TASK INSTRUCTIONS
Set down, word for word, every line of the material below from the one containing "left: 98px ->" through the one containing "font-style: none ->", but none of its pictures.

INFORMATION SHOWN
▼▼▼

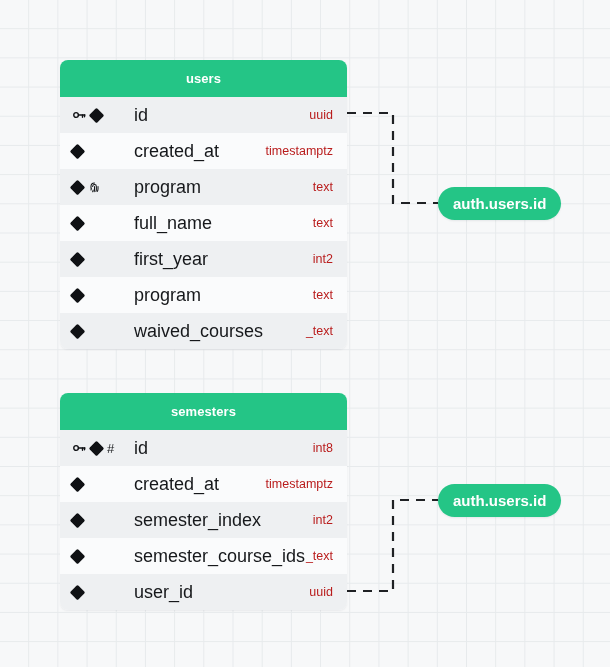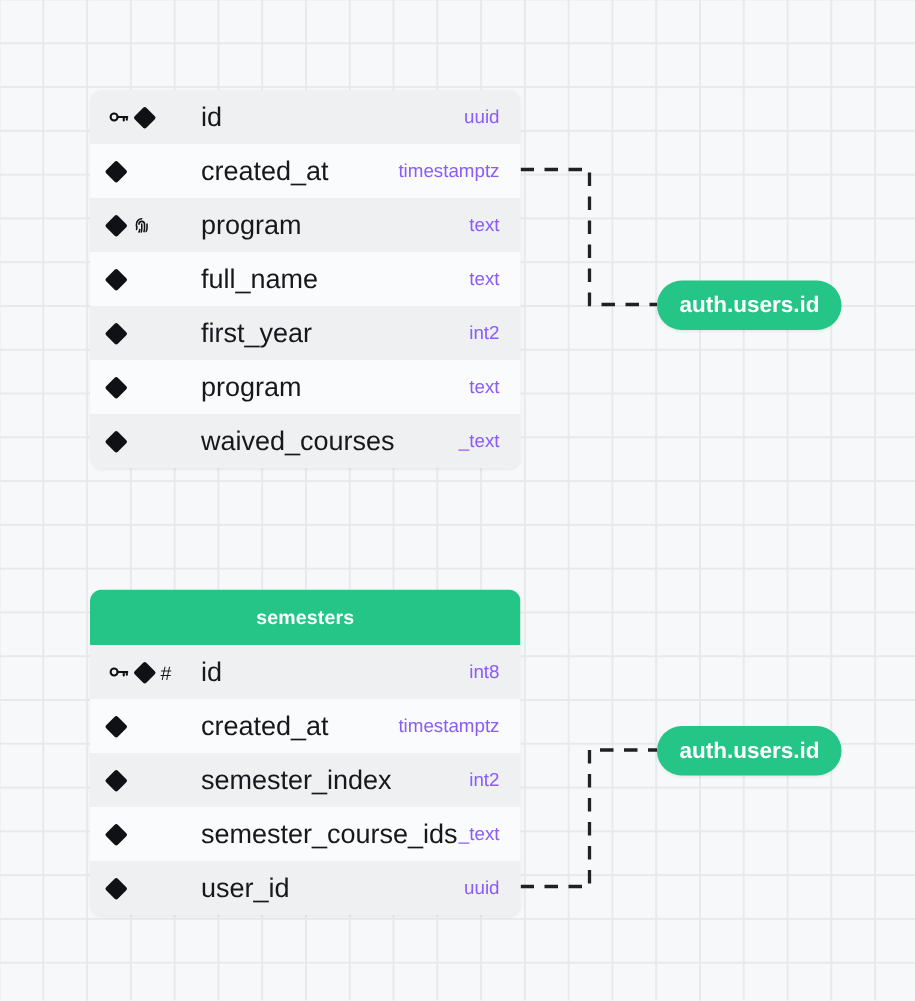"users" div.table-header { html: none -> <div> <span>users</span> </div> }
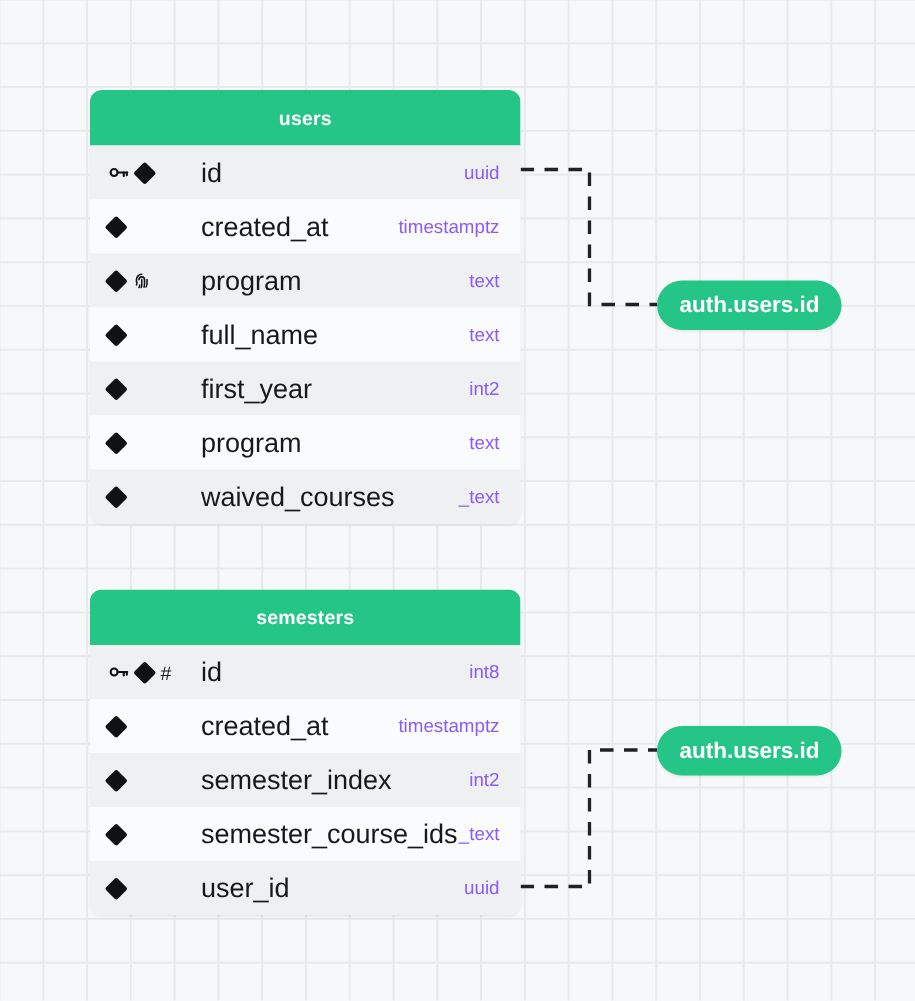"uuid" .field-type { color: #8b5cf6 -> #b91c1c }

▲▲▲
▼▼▼

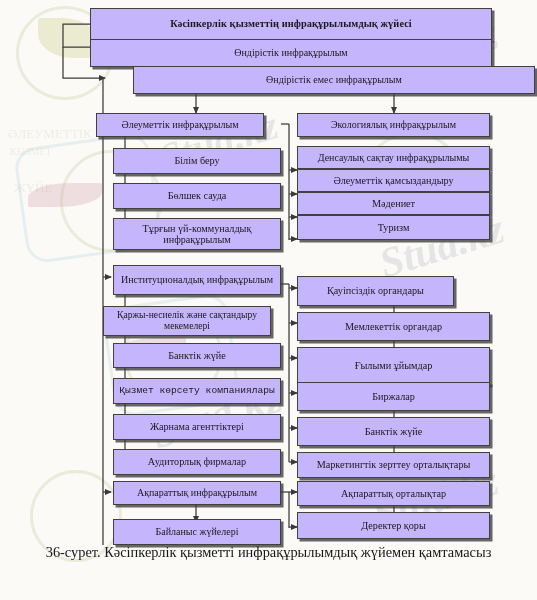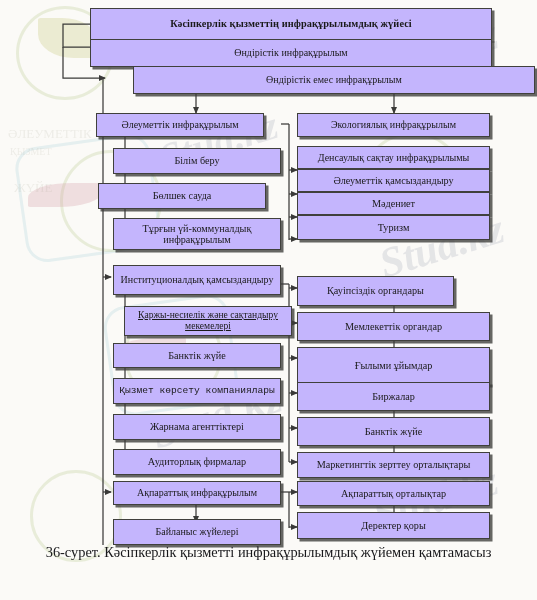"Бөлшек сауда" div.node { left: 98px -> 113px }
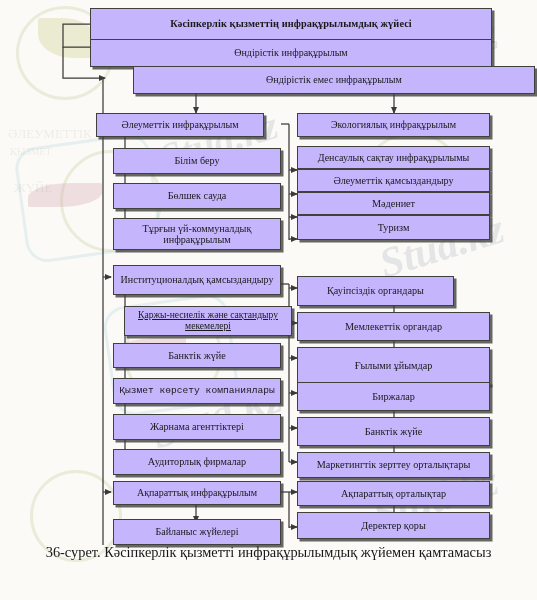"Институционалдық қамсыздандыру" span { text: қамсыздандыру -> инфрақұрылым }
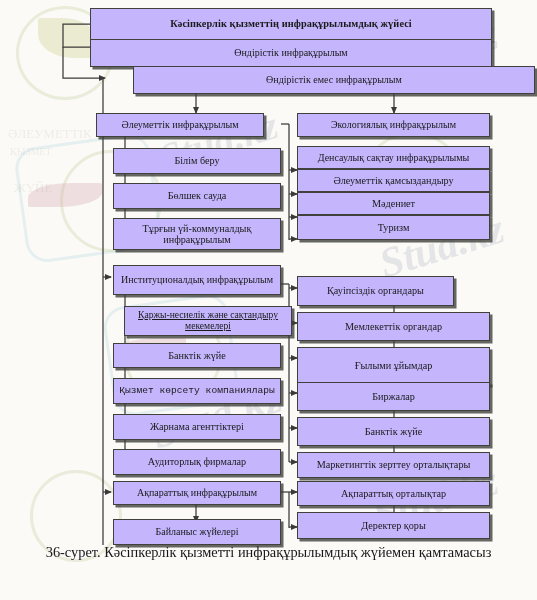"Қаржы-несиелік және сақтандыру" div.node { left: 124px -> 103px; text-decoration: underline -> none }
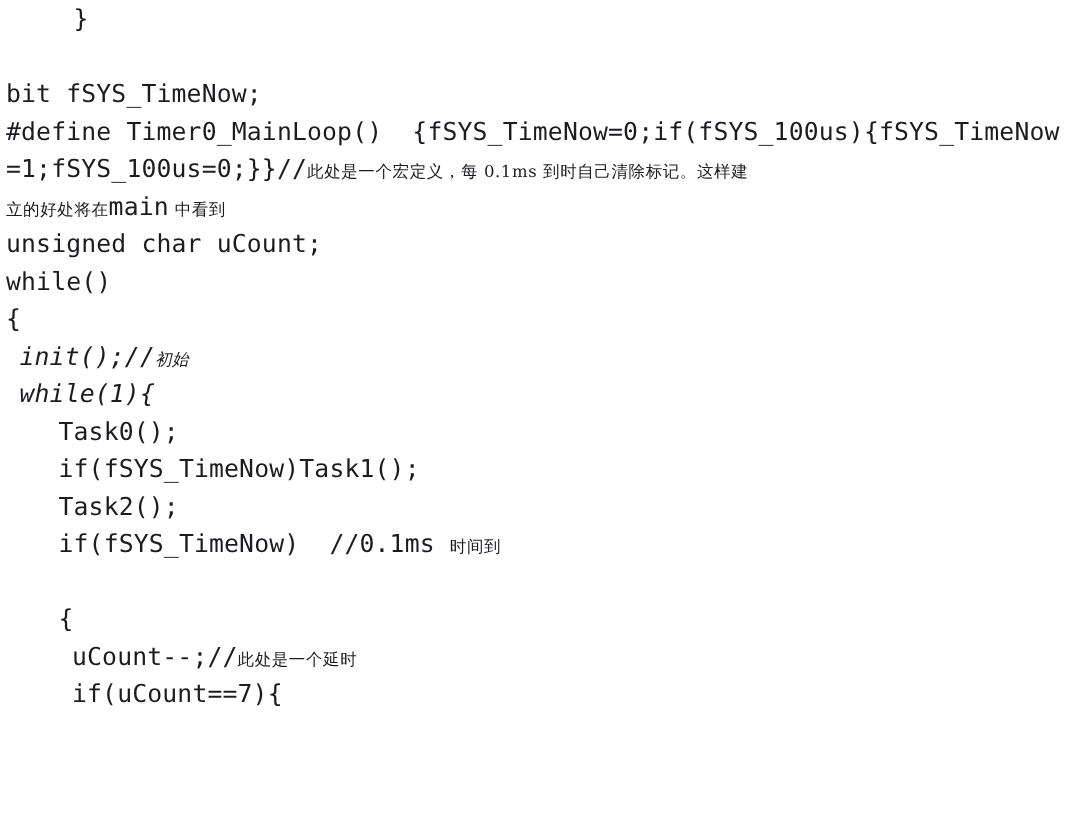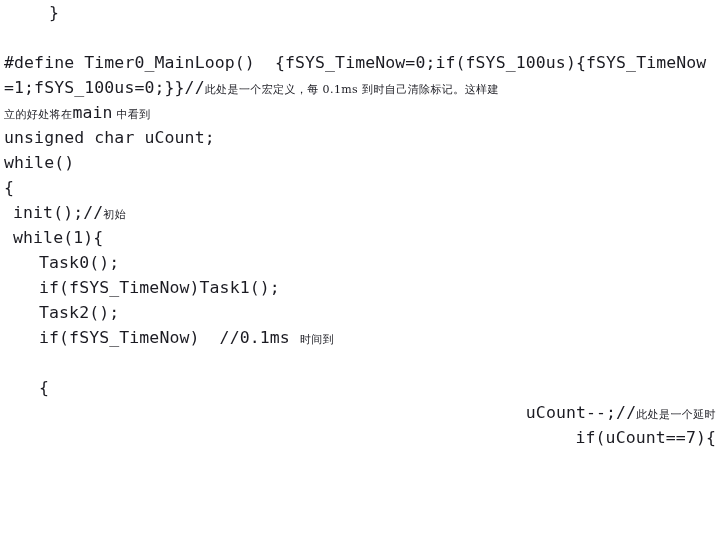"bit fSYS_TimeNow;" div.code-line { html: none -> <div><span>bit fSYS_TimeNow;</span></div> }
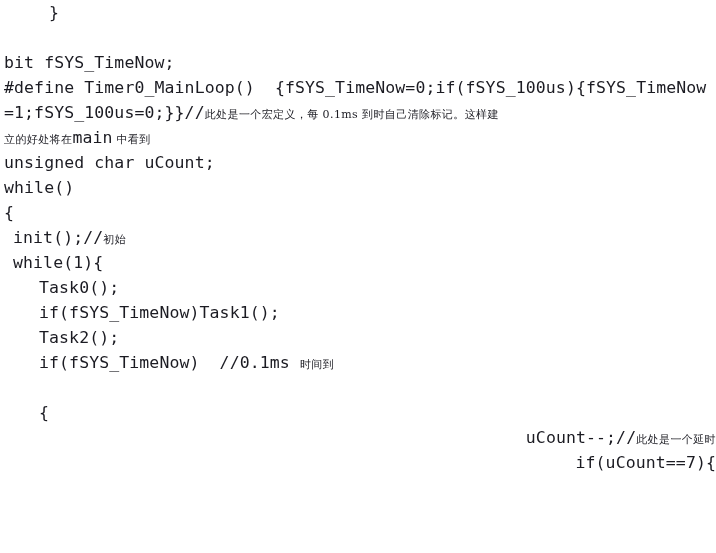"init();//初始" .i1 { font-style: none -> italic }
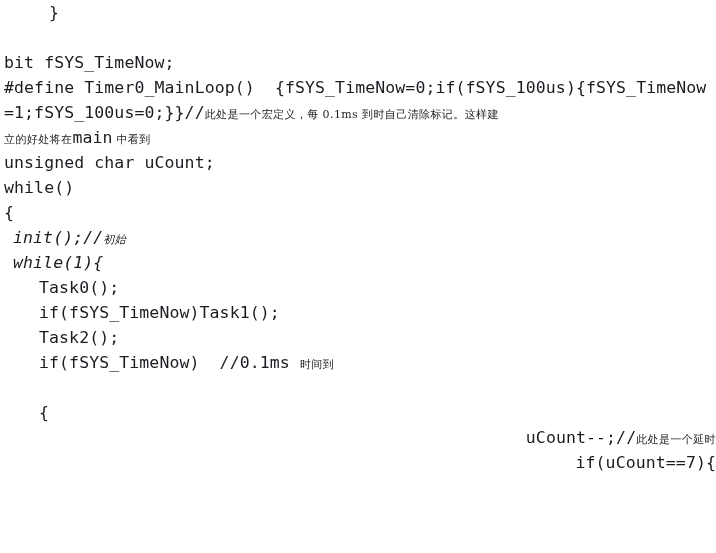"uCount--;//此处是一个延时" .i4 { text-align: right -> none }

▲▲▲

WRITTEN ANSWER
"Бөлшек сауда" div.node { left: 98px -> 113px }
"Институционалдық қамсыздандыру" span { text: қамсыздандыру -> инфрақұрылым }
"Қаржы-несиелік және сақтандыру" div.node { left: 124px -> 103px; text-decoration: underline -> none }
"bit fSYS_TimeNow;" div.code-line { html: none -> <div><span>bit fSYS_TimeNow;</span></div> }
"init();//初始" .i1 { font-style: none -> italic }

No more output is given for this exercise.